### Aim of the task
Restate word for word the lines of the entries below, starting with the line that holds "image for Monero" and ending with the line that holds "- You can easily", and no others.

*** Opening Task material ***

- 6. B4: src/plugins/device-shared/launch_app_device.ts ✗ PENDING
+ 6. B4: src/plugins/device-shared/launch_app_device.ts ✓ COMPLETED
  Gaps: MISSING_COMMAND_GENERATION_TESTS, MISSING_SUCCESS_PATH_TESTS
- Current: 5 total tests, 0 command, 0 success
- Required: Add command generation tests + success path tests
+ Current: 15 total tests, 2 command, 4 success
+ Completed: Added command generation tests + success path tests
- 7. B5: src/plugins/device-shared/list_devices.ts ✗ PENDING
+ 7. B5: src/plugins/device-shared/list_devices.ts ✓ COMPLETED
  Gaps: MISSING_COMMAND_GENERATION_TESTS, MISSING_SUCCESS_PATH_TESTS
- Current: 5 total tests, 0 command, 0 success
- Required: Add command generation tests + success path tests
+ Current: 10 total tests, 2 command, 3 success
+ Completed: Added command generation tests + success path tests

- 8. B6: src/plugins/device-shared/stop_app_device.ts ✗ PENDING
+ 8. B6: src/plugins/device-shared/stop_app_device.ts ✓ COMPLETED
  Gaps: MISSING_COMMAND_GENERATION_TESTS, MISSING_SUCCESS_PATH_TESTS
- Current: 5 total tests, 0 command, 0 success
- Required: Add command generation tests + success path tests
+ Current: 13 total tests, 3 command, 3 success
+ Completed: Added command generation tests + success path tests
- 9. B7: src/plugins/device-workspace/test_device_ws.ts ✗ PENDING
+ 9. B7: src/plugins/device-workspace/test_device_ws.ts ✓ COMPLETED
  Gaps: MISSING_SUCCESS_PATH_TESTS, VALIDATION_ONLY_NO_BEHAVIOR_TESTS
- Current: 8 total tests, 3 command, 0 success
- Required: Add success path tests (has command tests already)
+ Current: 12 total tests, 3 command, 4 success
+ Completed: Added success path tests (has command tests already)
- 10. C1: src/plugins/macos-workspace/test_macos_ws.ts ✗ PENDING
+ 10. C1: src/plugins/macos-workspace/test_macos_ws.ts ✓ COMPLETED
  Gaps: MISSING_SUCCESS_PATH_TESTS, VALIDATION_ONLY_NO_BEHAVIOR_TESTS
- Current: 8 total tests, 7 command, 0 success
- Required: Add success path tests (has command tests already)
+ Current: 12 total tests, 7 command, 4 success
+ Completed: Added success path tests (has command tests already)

*** Closing Task material ***
*** Opening Task material ***

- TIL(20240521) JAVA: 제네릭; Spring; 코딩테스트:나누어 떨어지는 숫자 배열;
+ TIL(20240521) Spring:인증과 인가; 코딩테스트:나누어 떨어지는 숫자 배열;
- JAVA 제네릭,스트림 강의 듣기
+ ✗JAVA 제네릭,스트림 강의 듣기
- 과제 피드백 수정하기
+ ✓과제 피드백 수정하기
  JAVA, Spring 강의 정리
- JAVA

*** Closing Task material ***
*** Opening Task material ***

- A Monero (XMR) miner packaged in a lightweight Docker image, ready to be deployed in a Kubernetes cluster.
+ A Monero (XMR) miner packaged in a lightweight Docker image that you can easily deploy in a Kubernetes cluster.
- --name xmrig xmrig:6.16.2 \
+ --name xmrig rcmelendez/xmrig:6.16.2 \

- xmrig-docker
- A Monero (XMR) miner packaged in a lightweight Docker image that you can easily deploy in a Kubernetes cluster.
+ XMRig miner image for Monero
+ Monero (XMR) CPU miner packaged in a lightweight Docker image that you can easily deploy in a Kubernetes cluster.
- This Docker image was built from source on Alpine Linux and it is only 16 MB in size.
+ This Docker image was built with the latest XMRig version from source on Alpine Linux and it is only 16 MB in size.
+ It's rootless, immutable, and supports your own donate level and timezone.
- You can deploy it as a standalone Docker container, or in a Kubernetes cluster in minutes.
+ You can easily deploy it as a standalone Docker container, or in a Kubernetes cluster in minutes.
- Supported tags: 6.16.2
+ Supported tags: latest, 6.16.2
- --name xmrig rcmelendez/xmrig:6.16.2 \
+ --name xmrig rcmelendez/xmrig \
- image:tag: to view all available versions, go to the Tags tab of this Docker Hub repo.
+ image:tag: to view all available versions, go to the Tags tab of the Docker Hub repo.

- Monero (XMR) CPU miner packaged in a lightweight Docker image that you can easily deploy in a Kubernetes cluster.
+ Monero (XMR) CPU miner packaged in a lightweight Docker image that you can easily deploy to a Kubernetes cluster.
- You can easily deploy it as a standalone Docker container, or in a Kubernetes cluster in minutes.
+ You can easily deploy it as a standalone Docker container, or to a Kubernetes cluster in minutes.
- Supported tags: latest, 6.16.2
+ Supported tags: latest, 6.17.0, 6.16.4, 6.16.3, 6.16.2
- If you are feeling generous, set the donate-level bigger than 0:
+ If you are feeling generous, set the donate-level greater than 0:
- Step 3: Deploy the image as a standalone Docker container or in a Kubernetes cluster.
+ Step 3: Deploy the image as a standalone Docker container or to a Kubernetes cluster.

*** Closing Task material ***

### Reply
+ XMRig miner image for Monero
+ Monero (XMR) CPU miner packaged in a lightweight Docker image that you can easily deploy in a Kubernetes cluster.
- This Docker image was built from source on Alpine Linux and it is only 16 MB in size.
+ This Docker image was built with the latest XMRig version from source on Alpine Linux and it is only 16 MB in size.
+ It's rootless, immutable, and supports your own donate level and timezone.
- You can deploy it as a standalone Docker container, or in a Kubernetes cluster in minutes.
+ You can easily deploy it as a standalone Docker container, or in a Kubernetes cluster in minutes.
- Supported tags: 6.16.2
+ Supported tags: latest, 6.16.2
- --name xmrig rcmelendez/xmrig:6.16.2 \
+ --name xmrig rcmelendez/xmrig \
- image:tag: to view all available versions, go to the Tags tab of this Docker Hub repo.
+ image:tag: to view all available versions, go to the Tags tab of the Docker Hub repo.

- Monero (XMR) CPU miner packaged in a lightweight Docker image that you can easily deploy in a Kubernetes cluster.
+ Monero (XMR) CPU miner packaged in a lightweight Docker image that you can easily deploy to a Kubernetes cluster.
- You can easily deploy it as a standalone Docker container, or in a Kubernetes cluster in minutes.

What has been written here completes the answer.